Tears cut rivulets down the side of Reina’s cheeks, scalding like acid. They stained the sheets brown when they finally fell.
“Love you, Mom.”
“Love you too, honey.”
Reina paused, forcing the words out of her mouth before she could swallow them whole.
“Are you still coming to visit this week?”
There was a pause, and she heard the sound of shuffling paper and muffled voices through the speaker. Her mother was definitely somewhere at work right now.
“I was trying to call you about that, I don’t think I can make it then anymore, honey. They swamped us, and we’re stuck for a while.”
Reina shuddered, stained sheets clenched in her left fist.
“But you’ll come to see us—see me next break, right? I’ll have some fun stuff planned. Maybe a hike? You don’t go out much these days, I know, but you used to love them.
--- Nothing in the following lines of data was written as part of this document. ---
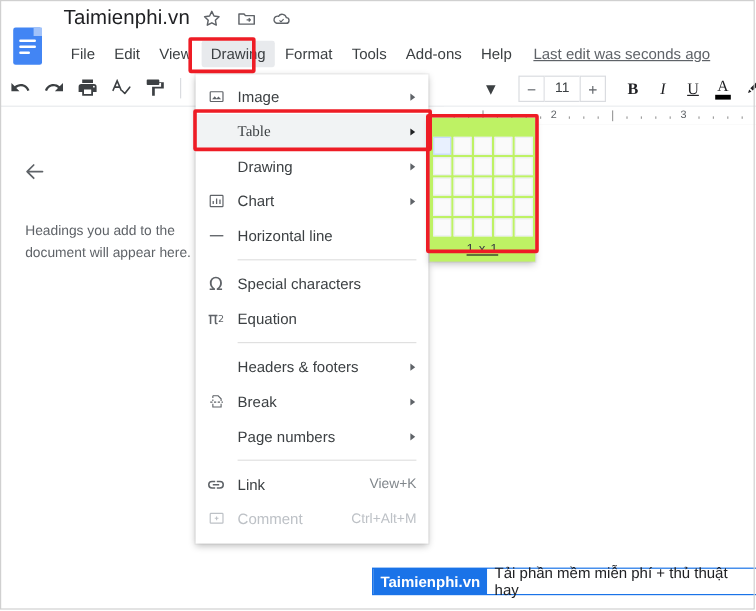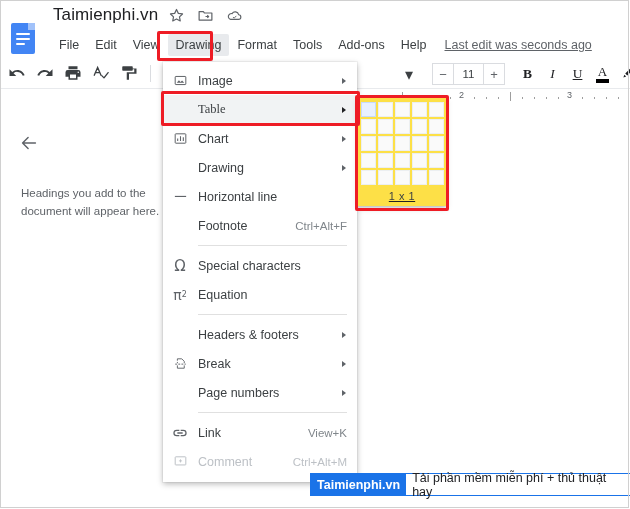--- a/index.html
+++ b/index.html
@@ -264,6 +264,11 @@
     </div>
 
     <div class="mrow">
+      <span class="mlbl">Drawing</span>
+      <span class="marrow"></span>
+    </div>
+
+    <div class="mrow">
       <span class="mico">
         <svg viewBox="0 0 24 24" width="15" height="15" fill="none" stroke="#5f6368" stroke-width="1.6">
           <rect x="3.5" y="4.5" width="17" height="15" rx="1"></rect>
@@ -271,11 +276,6 @@
         </svg>
       </span>
       <span class="mlbl">Chart</span>
-      <span class="marrow"></span>
-    </div>
-
-    <div class="mrow">
-      <span class="mlbl">Drawing</span>
       <span class="marrow"></span>
     </div>
 

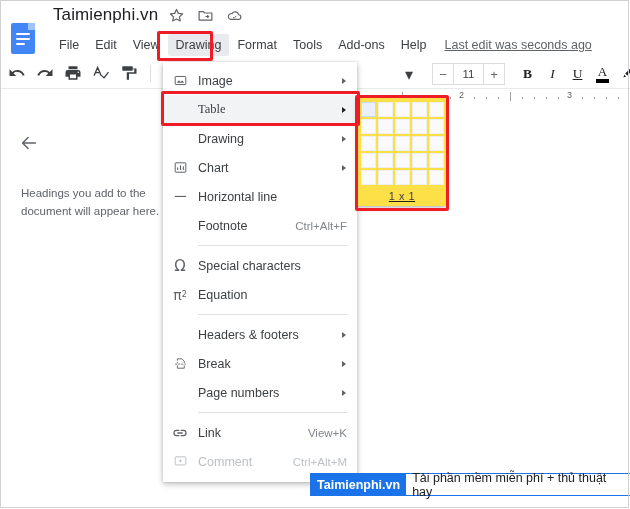--- a/index.html
+++ b/index.html
@@ -89,9 +89,9 @@
   .msep{height:1px;background:#e0e0e0;margin:5px 10px 5px 35px;}
 
   
-  .grid-pop{position:absolute;left:358px;top:98px;width:82px;background:#fde047;
+  .grid-pop{position:absolute;left:358px;top:98px;width:82px;background:#bef264;
             box-shadow:0 2px 6px rgba(0,0,0,.25), 0 0 0 1px rgba(0,0,0,.05);
-            padding:4px 3px 2px 3px;z-index:50;text-decoration:underline;}
+            padding:16px 3px 2px 3px;z-index:50;text-decoration:underline;}
   .grid{display:grid;grid-template-columns:repeat(5,15px);grid-auto-rows:15px;gap:2px;justify-content:center;}
   .cell{width:15px;height:15px;border:1px solid #eceff1;background:#fafafa;box-sizing:border-box;}
   .cell.sel{background:#e8f0fe;border-color:#c6dafc;}

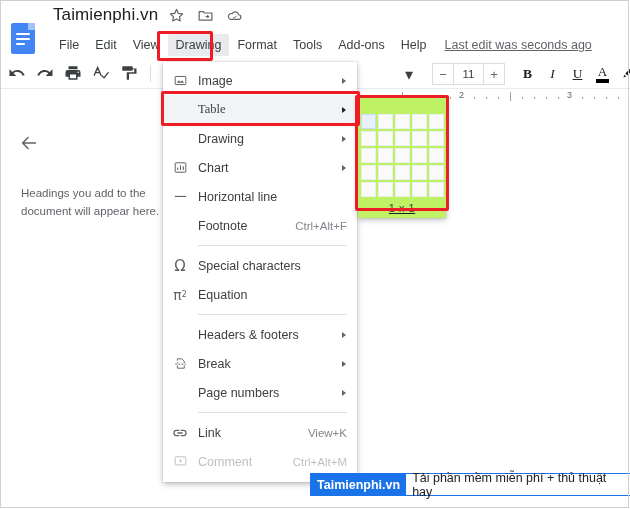--- a/index.html
+++ b/index.html
@@ -288,10 +288,6 @@
       <span class="mlbl">Horizontal line</span>
     </div>
 
-    <div class="mrow">
-      <span class="mlbl">Footnote</span>
-      <span class="mkey">Ctrl+Alt+F</span>
-    </div>
 
     <div class="msep"></div>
It could be fun!”
“Yeah. Sounds good.” Her chest hurt, like something was wrapping tightly around her and squeezing until those halfhearted words sounded true.
“Yes, and remember to call me again! I miss your voice.”
“Miss you too, Mommy. Bye-bye.”
“Bye-bye, baby.” Her voice disappeared with a beep.
All she could hear, for the first time in weeks, was the sound of her own belabored breathing, in a room where the sun was missing from where it used to shine. She plodded to the closet, pulled out a pair of pilled sweatpants and a black shirt, strapped on a mask, slipped on her bag, and stopped at the mirror, tugging the mask down.
Her eyes were bloodshot, flecked with maroon-brown spots. White flakes fell from sandpaper skin, and her hair was pulled back into a matted mass of dregs at the bottom of a shower, thin and dulled. She brushed her brows into shape with a finger, specks sticking to the tip. Her skin felt hot, feverish. Leaning closer to the mirror, she could see brown gunk pooled at the corners of her eyes, like a little white dog. She was shivering like one too. And from her pores, she watched as a thin trickle of wet brown pus spilled from a burst pin-prick bubble on her skin, dripping down the side of her cheek.
Rubbing it off, she spun towards the door as she tugged on the mask, forcing molecular chemistry and soil lectures into her mind. Any sense of normalcy would be nice, even if she had to double mask herself around everyone else.
###
The cold air was a welcome relief to her burning skin, but the fear of seeing anyone she knew in those days lingered at the back of her skull, a twinging, hair-trigger flinch when someone made for her direction, or a body brushed past her in line at the library. It was impossible to study at that hanging spot of theirs, when the smell of cigarettes made her hackles raise and eyes water; if she let the tears fall, they were mottled with strings of brown mucus. Sometimes, she’d hear their voices in class, like whispering right against her ear drum, rocketing her out of her seat, then back down in shame as the professor’s droning faltered, and hundreds of eyes turned to the sudden sound.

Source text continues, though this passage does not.